Extreme weather has been more frequent in recent years. Urban agglomerations, as areas with a high density of human activities, have been plagued by storm flooding. Historically, the main focus of attention on flood control in urban agglomerations has gradually shifted from underground pipe networks to the impervious surface, reflecting profound changes in the influencing mechanism of urban flooding. Exploring the evolution of the mechanisms influencing urban flooding in the Guangdong Hong Kong Macao Greater Bay Area (GBA) urban agglomeration is of great reference significance for formulating flood prevention and control measures and promoting high-quality development of the GBA city cluster. In this paper, we fully use the collected information on urban flooding events from 1980 to 2018 in the GBA city cluster.

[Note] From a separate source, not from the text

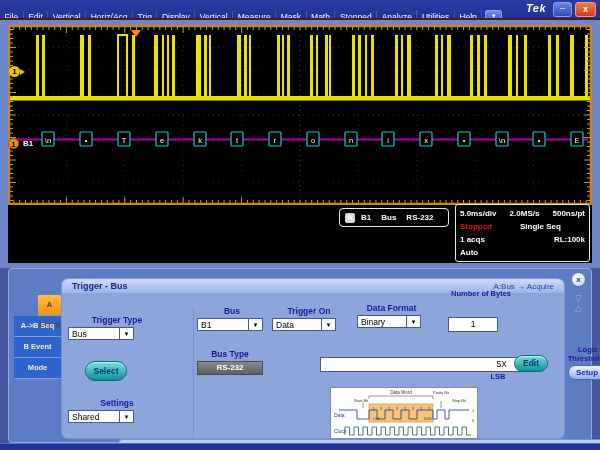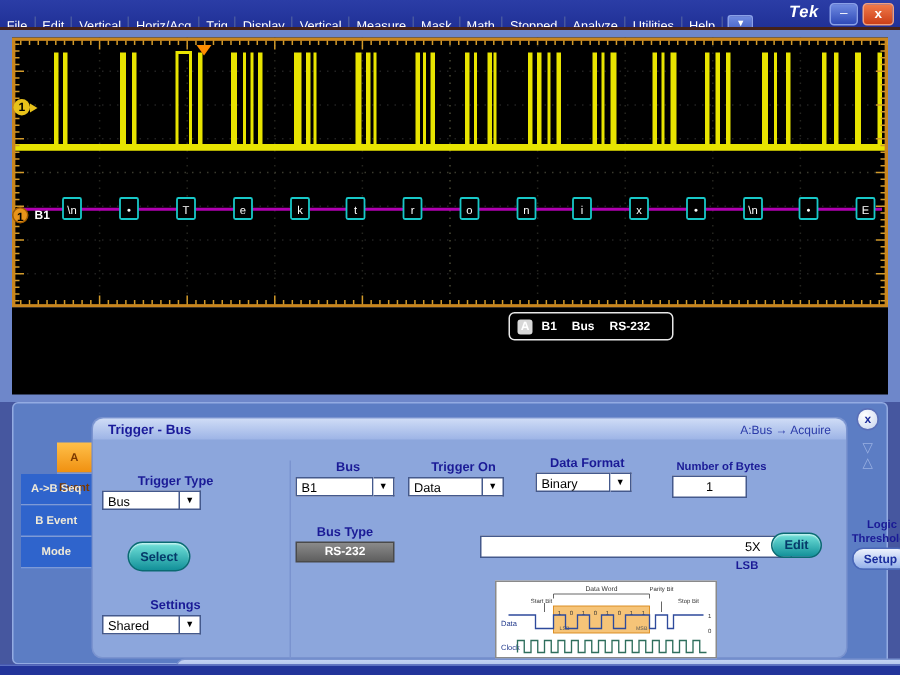"5.0ms/div" div.acq-panel { html: none -> <div> <div> <span>5.0ms/div</span> <span>2.0MS/s</span> <span>500ns/pt</span> </div> <div> <span>Stopped</span> <span>Single Seq</span> </div> <div> <span>1 acqs</span> <span>RL:100k</span> </div> <div> <span>Auto</span> </div> </div> }
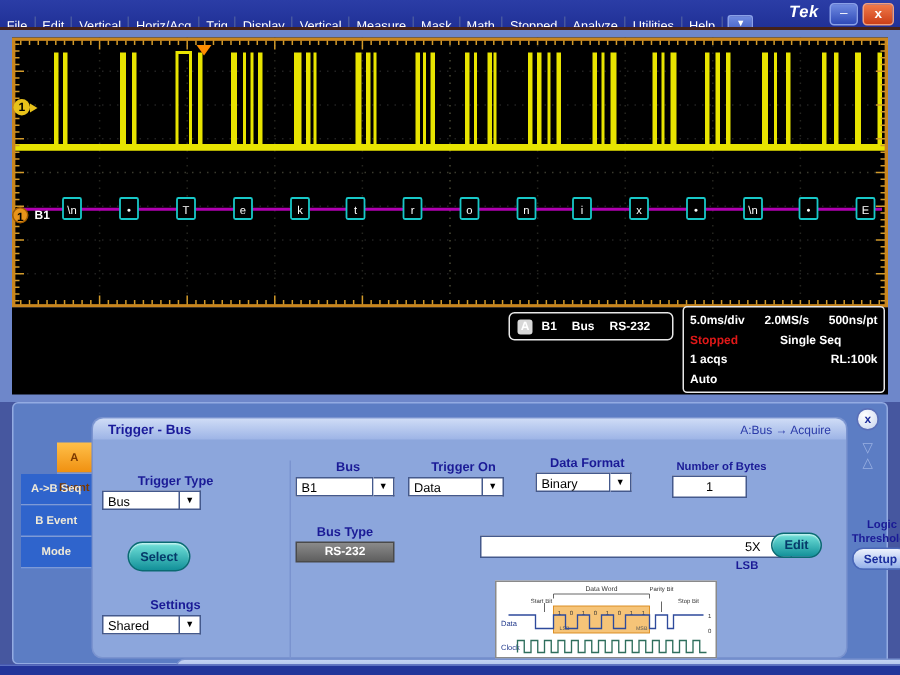"Number of Bytes" div.dlabel { top: 27px -> 10px }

Correlation analysis and geographically weighted regression (GWR) are used to analyze the influence of impervious surface percentage (ISP), impervious surface aggregation index (AI), impervious surface mean shape index (Shape_MN), vegetation cover (FVC), water surface ratio (WSR), relative elevation (RE) and slope on flooding in urban clusters and their evolution characteristics over time from a global perspective and spatial heterogeneity, respectively. The results show that: 1) ISP, AI, Shape_MN, and WSR are positively correlated with urban flooding, while FVC, RE, and Slope are negatively correlated with urban flooding. The correlations of each factor showed a general trend of gradual strengthening over time, and the increase rate slowed down after 2000, while the correlation of WSR showed a relatively noticeable decrease. 2) The GWR results show that each factor’s influence on urban flooding has pronounced spatial-temporal heterogeneity, and each factor shows different distribution characteristics. This study uses long time series of urban flooding point data to explore the spatial-temporal evolution of the influencing mechanism of urban flooding in the GBA urban agglomeration. We hope to provide a scientific basis for an in-depth understanding of the causes of urban flooding in the GBA, intending to provide auxiliary decision-making support for the formulation of waterlogging prevention and control measures.